**WHAT YOU WILL DO:** Could you restate word for word each line from the top of the listing below through the line containing "- It uses SDL"? Keep the pictures out.

**MATERIAL PROVIDED:**
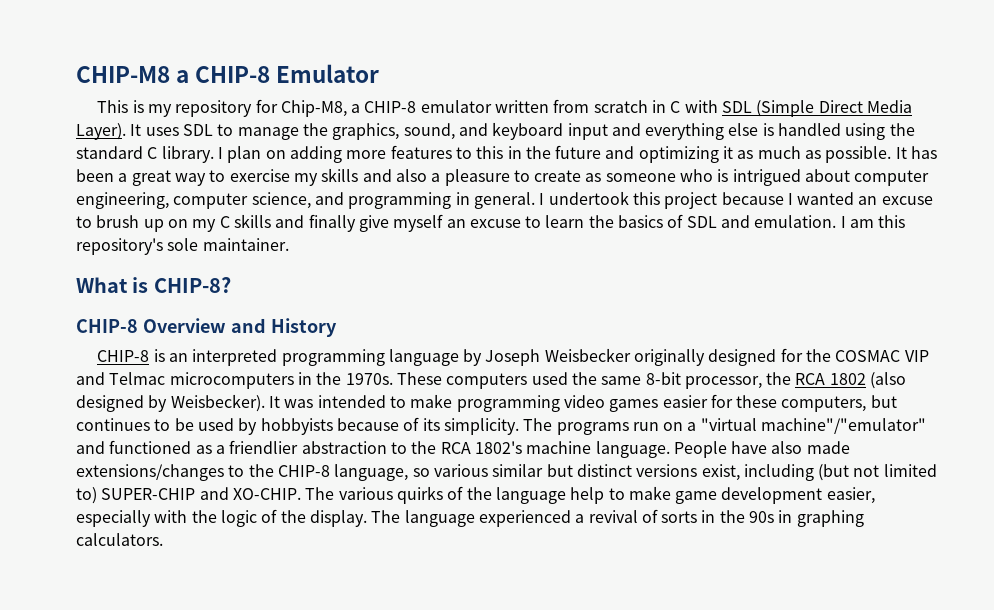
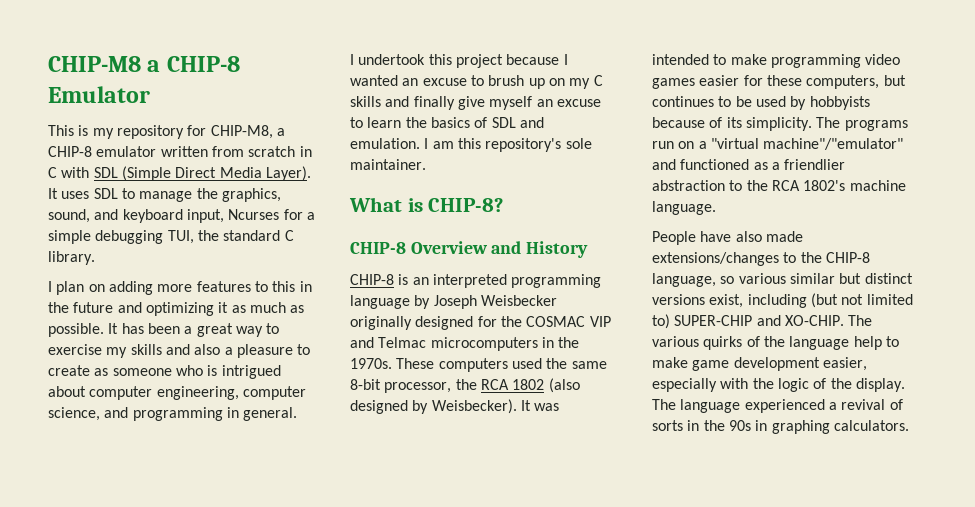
- This is my repository for Chip-M8, a CHIP-8 emulator written from scratch in C with SDL (Simple Direct Media Layer).
+ This is my repository for CHIP-M8, a CHIP-8 emulator written from scratch in C with SDL (Simple Direct Media Layer).
- It uses SDL to manage the graphics, sound, and keyboard input and everything else is handled using the standard C library. I plan on adding more features to this in the future and optimizing it as much as possible.
+ It uses SDL to manage the graphics, sound, and keyboard input, Ncurses for a simple debugging TUI, the standard C library.
+ I plan on adding more features to this in the future and optimizing it as much as possible.
- It has been a great way to exercise my skills and also a pleasure to create as someone who is intrigued about computer engineering, computer science, and programming in general. I undertook this project because I wanted an excuse to brush up on my C skills and finally give myself an excuse to learn the basics of SDL and emulation.
+ It has been a great way to exercise my skills and also a pleasure to create as someone who is intrigued about computer engineering, computer science, and programming in general.
+ I undertook this project because I wanted an excuse to brush up on my C skills and finally give myself an excuse to learn the basics of SDL and emulation.
- The programs run on a "virtual machine"/"emulator" and functioned as a friendlier abstraction to the RCA 1802's machine language. People have also made extensions/changes to the CHIP-8 language, so various similar but distinct versions exist, including (but not limited to) SUPER-CHIP and XO-CHIP.
+ The programs run on a "virtual machine"/"emulator" and functioned as a friendlier abstraction to the RCA 1802's machine language.
+ People have also made extensions/changes to the CHIP-8 language, so various similar but distinct versions exist, including (but not limited to) SUPER-CHIP and XO-CHIP.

**WRITTEN RESPONSE:**
- This is my repository for Chip-M8, a CHIP-8 emulator written from scratch in C with SDL (Simple Direct Media Layer).
+ This is my repository for CHIP-M8, a CHIP-8 emulator written from scratch in C with SDL (Simple Direct Media Layer).
- It uses SDL to manage the graphics, sound, and keyboard input and everything else is handled using the standard C library. I plan on adding more features to this in the future and optimizing it as much as possible.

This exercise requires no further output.